In the past eight months, three large atomic-power contracts have been awarded, a fourth bid on, a fifth announced. Eleven nuclear plants are already operating, eight more are under construction, and seven planned.
Fact & Fission. Nuclear power plants are also growing bigger. Six years ago, the first commercial reactor at Shippingport, Pa., generated 60,000 kw. Last week Niagara Mohawk Power announced that it will build a 500,000-kw. plant in upstate New York for $100 million. New York City's Consolidated Edison plans a 1,000,000-kw. plant in Queens. Among others: > Pacific Gas & Electric's on Bodega Head, Calif. (325,000 kw.), due for 1966 completion at a $61 million cost.
> Southern California Edison's in partnership with San Diego Gas & Electric, at Camp Pendleton, Calif. (395,000 kw.) for 1966 at $100 million.
> Los Angeles City Water & Power Department's, at Corral Beach, Calif.
(590,000 kw.), to be in operation by 1967 and cost $96.6 million.
> Jersey Central Power & Light's, at Oyster Creek, NJ. (500,000 kw.), a $90 million job bid on last week.
> Connecticut Yankee Atomic Power's (463,000 kw.), a joint operation by twelve New England utilities to be built at Haddam Neck, Conn., by 1967 for $80 million.
Electrical companies can build on this scale because they are pooling more power over longer interconnecting lines. At the same time, the AEC has encouraged experimentation on reactors that would be bigger and better than current ones that use water to transfer their heat. General Dynamics is working on a reactor that transfers its heat by gases; North American Aviation is experimenting with a sodium-graphite reactor; Babcock & Wilcox is developing a heavy-water reactor.
When Giants Battle. At present, the sales field is dominated by General Electric and Westinghouse, both pushing their own types of water reactors in a competition that one engineer says "is reducing costs faster than scientists ever could." Westinghouse holds an edge in the U.S. market: it won the last three contracts (for Connecticut Yankee and the two Los Angeles plants), and has an inside track on Con Ed's New York plant, for which it did the design research. The two companies are knocking heads over Jersey Central's reactor; for General Electric's prestige, that contract is almost a must.
Lower-unit-cost reactors and higher output make atomic power closely competitive with fossil fuels in such high-cost areas as California and New England. After three years, the Yankee Atomic Electric plant at Rowe, Mass., is producing power within 1 mill per kw-h of conventional costs (about 10 mills). Pacific Gas & Electric's first atomic plant at Humboldt Bay, Calif., which went critical two months ago, is expected to equal natural-gas costs at 9 mills. P. G. & E. plans to build twelve more atomic power plants by 1980, and the AEC estimates that commercial atomic power will be competitive everywhere within five years.

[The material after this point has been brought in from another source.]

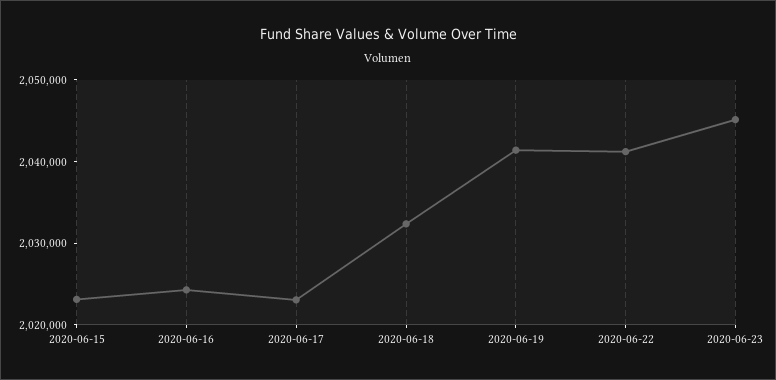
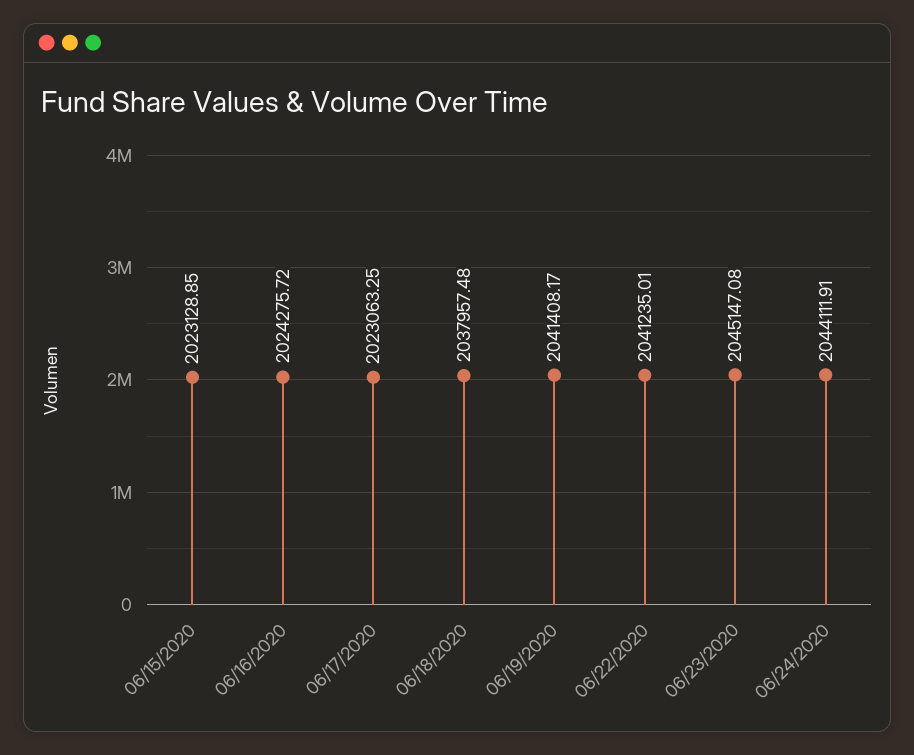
2020-06-18: 2032000 -> 2037957.48
06/24/2020: none -> 2044111.91

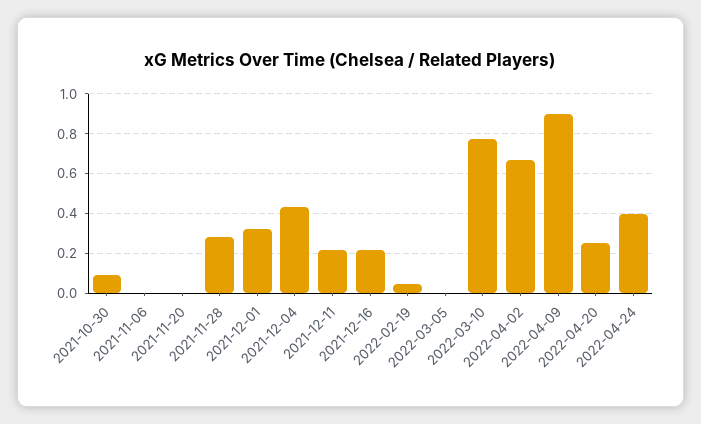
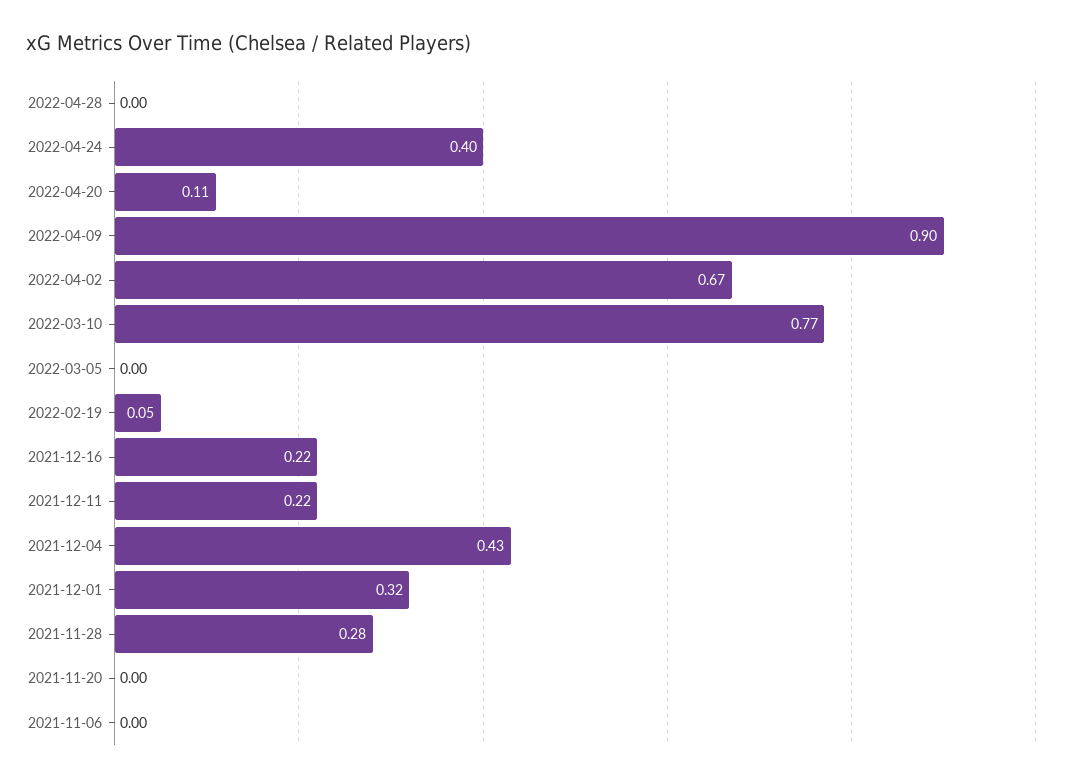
2021-10-30: 0.1 -> none
2022-04-20: 0.25 -> 0.11
2022-04-28: none -> 0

Human Reactions. Now that cold costs are coming under control, the industry must wrestle with human apprehensions over safety. Northern Californians have protested that P. G. & E.'s Bodega Head site is too near the San Andreas fault, whose shift caused the 1906 San Francisco earthquake. Thick shields and other safety devices have reduced some fears but raise the price of atomic power.
The atomic surge has compelled producers of conventional fuels to refine their own systems, lowering still further the competitive cost point that atomic fuel must reach. Power men are convinced that atomics will surmount this competition when the second generation of reactors arrives. Last week the AEC announced that its Idaho Falls testing station has generated electricity for the first time from plutonium, which actually re-creates itself as it produces power. That breakthrough will speed the arrival of advanced "breeder" reactors that will come close to satisfying man's quest for eternal energy.